◆ Your task:
Copy all data exactly. Skip pictures.

(Change detection data)
============
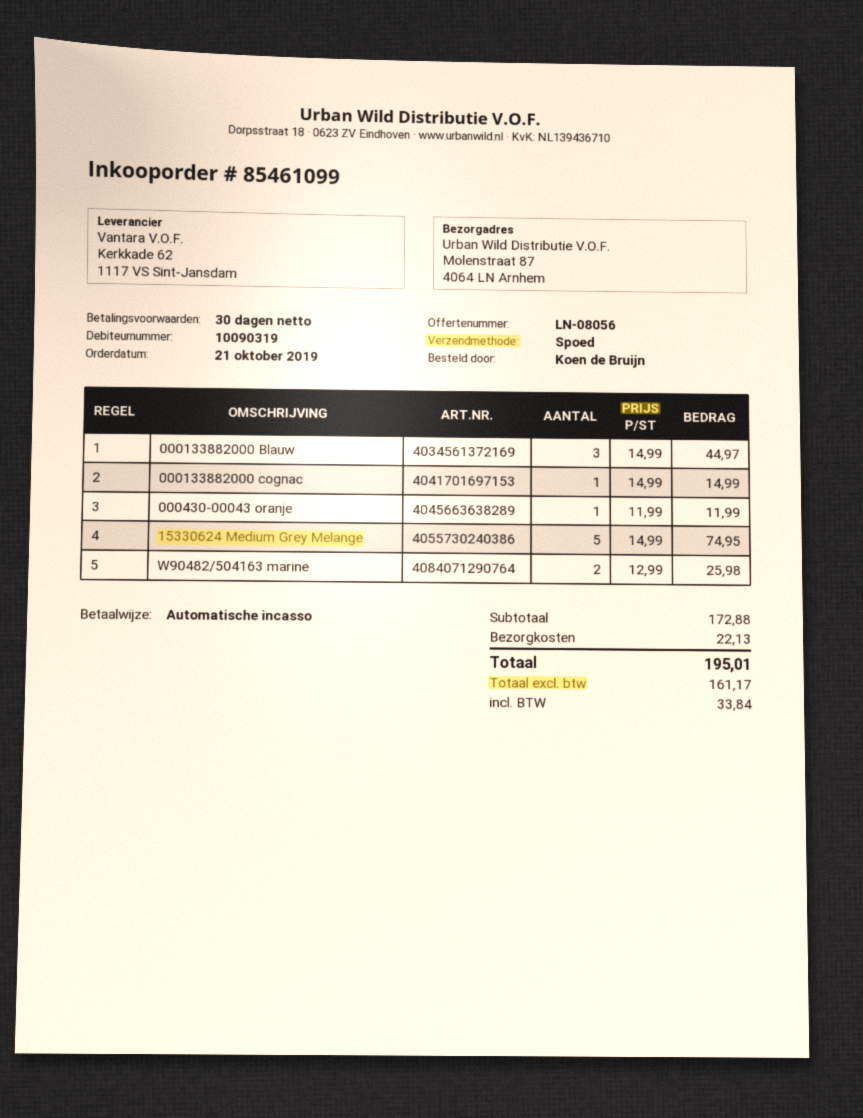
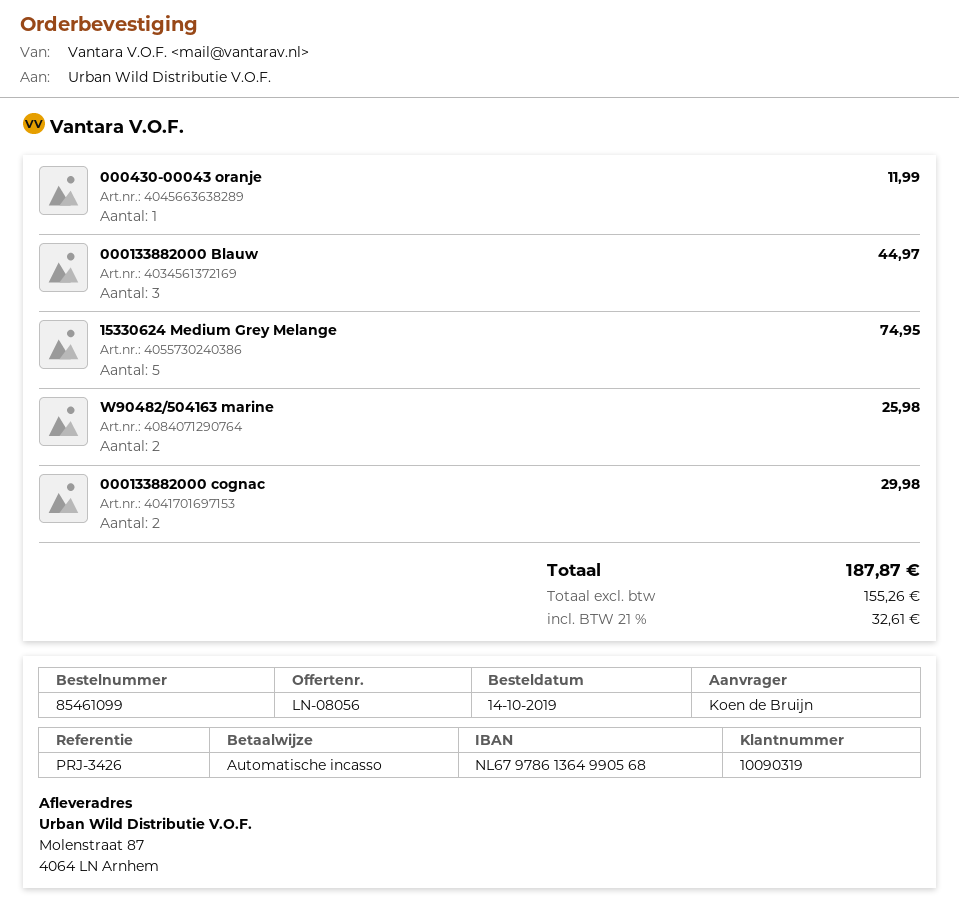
order date: 2019-10-21 -> 2019-10-14
000133882000 cognac: 1 for 14.99 -> 2 for 29.98
shipping: 22.13 -> none
net: 161.17 -> 155.26
tax: 33.84 -> 32.61
total: 195.01 -> 187.87

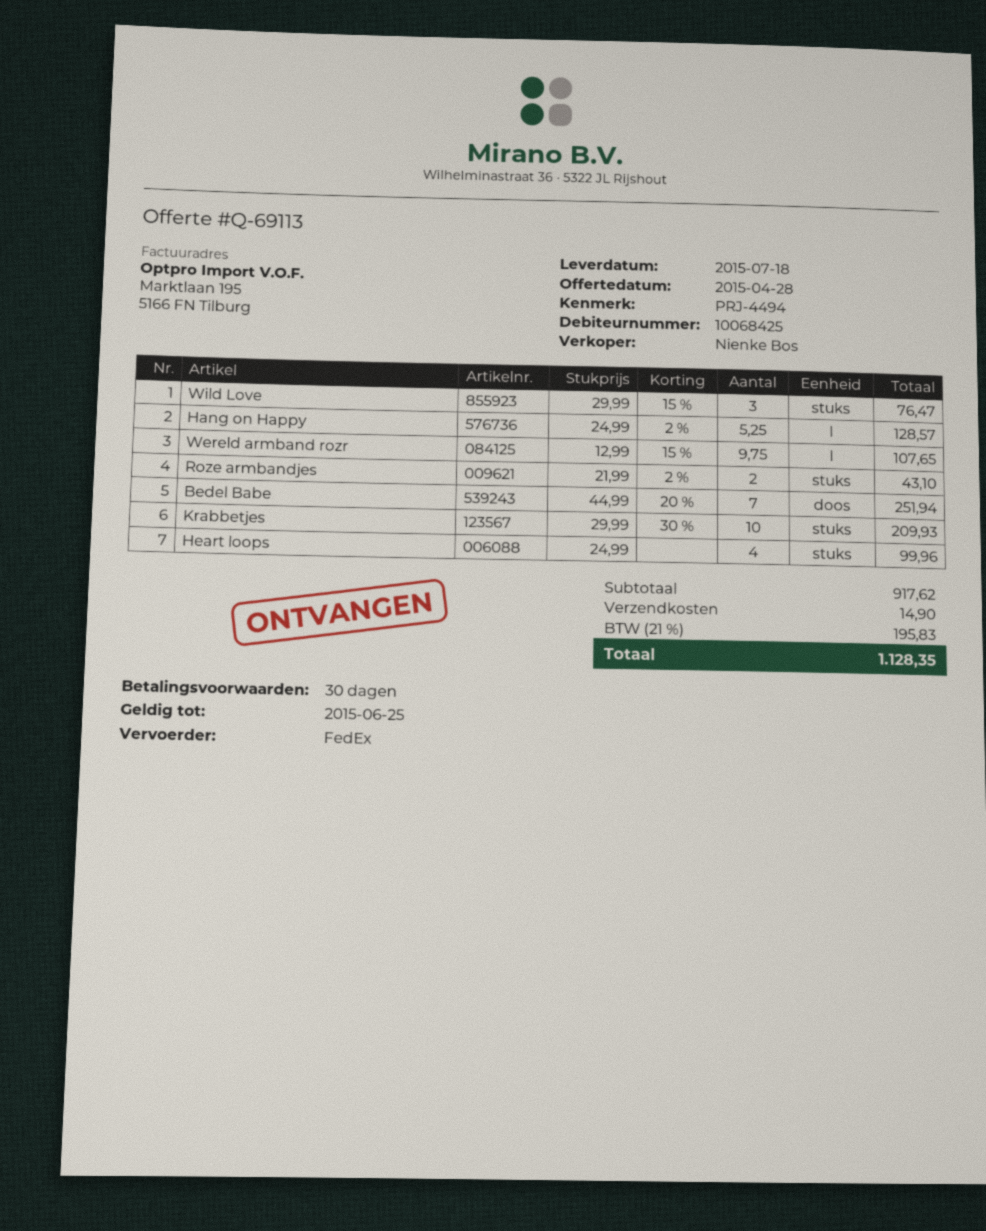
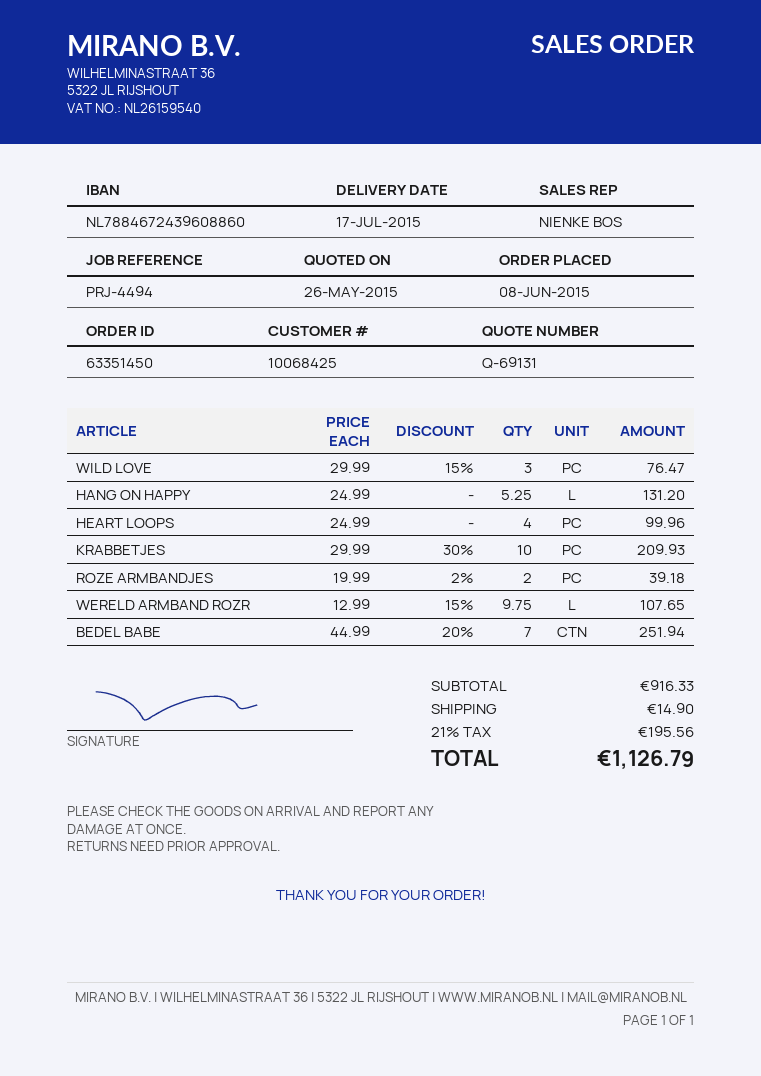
quote number: Q-69113 -> Q-69131
quote date: 2015-04-28 -> 2015-05-26
delivery date: 2015-07-18 -> 2015-07-17
Hang on Happy: 5.25 x 24.99 - 2% = 128.57 -> 5.25 x 24.99 = 131.20
Roze armbandjes: 2 x 21.99 - 2% = 43.10 -> 2 x 19.99 - 2% = 39.18
subtotal: 917.62 -> 916.33
tax: 21% = 195.83 -> 21% = 195.56
total: 1128.35 -> 1126.79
============
◆ Output of the exercise:
order date: 2019-10-21 -> 2019-10-14
000133882000 cognac: 1 for 14.99 -> 2 for 29.98
shipping: 22.13 -> none
net: 161.17 -> 155.26
tax: 33.84 -> 32.61
total: 195.01 -> 187.87

quote number: Q-69113 -> Q-69131
quote date: 2015-04-28 -> 2015-05-26
delivery date: 2015-07-18 -> 2015-07-17
Hang on Happy: 5.25 x 24.99 - 2% = 128.57 -> 5.25 x 24.99 = 131.20
Roze armbandjes: 2 x 21.99 - 2% = 43.10 -> 2 x 19.99 - 2% = 39.18
subtotal: 917.62 -> 916.33
tax: 21% = 195.83 -> 21% = 195.56
total: 1128.35 -> 1126.79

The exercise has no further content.